Aim of the task -> The expected output is exactly the lines below, starting at the line with "[310,0,586,38] Friday, July" and ending at the line with "[171,569,455,607] Bagé avança", both included; no other line belongs in it.

Data extract ->
◇ ◇ ◇ ◇
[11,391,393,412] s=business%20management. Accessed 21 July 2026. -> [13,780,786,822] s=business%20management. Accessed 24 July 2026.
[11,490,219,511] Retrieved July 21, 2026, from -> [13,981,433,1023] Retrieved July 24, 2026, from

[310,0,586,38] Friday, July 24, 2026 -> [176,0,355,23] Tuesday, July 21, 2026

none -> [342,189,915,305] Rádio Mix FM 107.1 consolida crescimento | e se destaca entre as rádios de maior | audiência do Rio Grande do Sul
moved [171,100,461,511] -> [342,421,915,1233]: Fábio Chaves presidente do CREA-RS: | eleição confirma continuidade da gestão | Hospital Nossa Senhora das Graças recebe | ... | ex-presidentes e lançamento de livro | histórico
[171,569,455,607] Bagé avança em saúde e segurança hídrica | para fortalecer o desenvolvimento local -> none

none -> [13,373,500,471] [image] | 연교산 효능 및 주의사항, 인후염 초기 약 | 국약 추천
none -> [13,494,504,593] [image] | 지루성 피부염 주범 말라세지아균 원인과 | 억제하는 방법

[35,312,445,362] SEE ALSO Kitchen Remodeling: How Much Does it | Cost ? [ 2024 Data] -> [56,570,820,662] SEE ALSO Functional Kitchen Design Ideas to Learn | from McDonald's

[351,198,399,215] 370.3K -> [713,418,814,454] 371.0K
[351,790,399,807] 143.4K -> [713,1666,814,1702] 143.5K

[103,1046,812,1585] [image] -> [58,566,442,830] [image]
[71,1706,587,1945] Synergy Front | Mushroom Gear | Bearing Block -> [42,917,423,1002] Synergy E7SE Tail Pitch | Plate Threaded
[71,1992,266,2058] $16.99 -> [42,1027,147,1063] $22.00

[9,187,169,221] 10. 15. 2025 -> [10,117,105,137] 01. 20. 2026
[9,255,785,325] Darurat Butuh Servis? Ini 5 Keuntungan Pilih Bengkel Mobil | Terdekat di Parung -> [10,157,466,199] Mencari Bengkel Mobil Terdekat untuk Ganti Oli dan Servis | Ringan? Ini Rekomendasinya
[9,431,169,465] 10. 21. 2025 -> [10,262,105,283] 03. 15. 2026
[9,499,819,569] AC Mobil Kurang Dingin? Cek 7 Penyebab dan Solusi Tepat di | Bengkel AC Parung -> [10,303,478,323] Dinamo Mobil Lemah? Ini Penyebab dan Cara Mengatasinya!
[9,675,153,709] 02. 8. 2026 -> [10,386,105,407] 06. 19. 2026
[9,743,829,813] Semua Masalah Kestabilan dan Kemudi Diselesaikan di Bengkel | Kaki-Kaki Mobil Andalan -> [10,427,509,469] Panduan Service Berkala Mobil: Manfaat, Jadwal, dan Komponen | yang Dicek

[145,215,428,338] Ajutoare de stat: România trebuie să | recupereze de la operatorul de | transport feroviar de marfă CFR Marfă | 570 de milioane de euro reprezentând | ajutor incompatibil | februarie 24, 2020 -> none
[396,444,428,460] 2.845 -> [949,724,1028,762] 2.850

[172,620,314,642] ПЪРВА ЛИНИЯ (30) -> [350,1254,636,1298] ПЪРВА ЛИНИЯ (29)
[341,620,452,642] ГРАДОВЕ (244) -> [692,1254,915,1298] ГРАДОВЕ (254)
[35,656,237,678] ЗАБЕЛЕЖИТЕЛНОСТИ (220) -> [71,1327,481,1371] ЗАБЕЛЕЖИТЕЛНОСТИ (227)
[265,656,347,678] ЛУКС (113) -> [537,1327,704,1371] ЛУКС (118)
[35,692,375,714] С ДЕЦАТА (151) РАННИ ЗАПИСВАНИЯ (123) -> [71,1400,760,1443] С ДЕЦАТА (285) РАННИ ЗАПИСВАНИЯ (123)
◇ ◇ ◇ ◇
The answer ->
[310,0,586,38] Friday, July 24, 2026 -> [176,0,355,23] Tuesday, July 21, 2026

none -> [342,189,915,305] Rádio Mix FM 107.1 consolida crescimento | e se destaca entre as rádios de maior | audiência do Rio Grande do Sul
moved [171,100,461,511] -> [342,421,915,1233]: Fábio Chaves presidente do CREA-RS: | eleição confirma continuidade da gestão | Hospital Nossa Senhora das Graças recebe | ... | ex-presidentes e lançamento de livro | histórico
[171,569,455,607] Bagé avança em saúde e segurança hídrica | para fortalecer o desenvolvimento local -> none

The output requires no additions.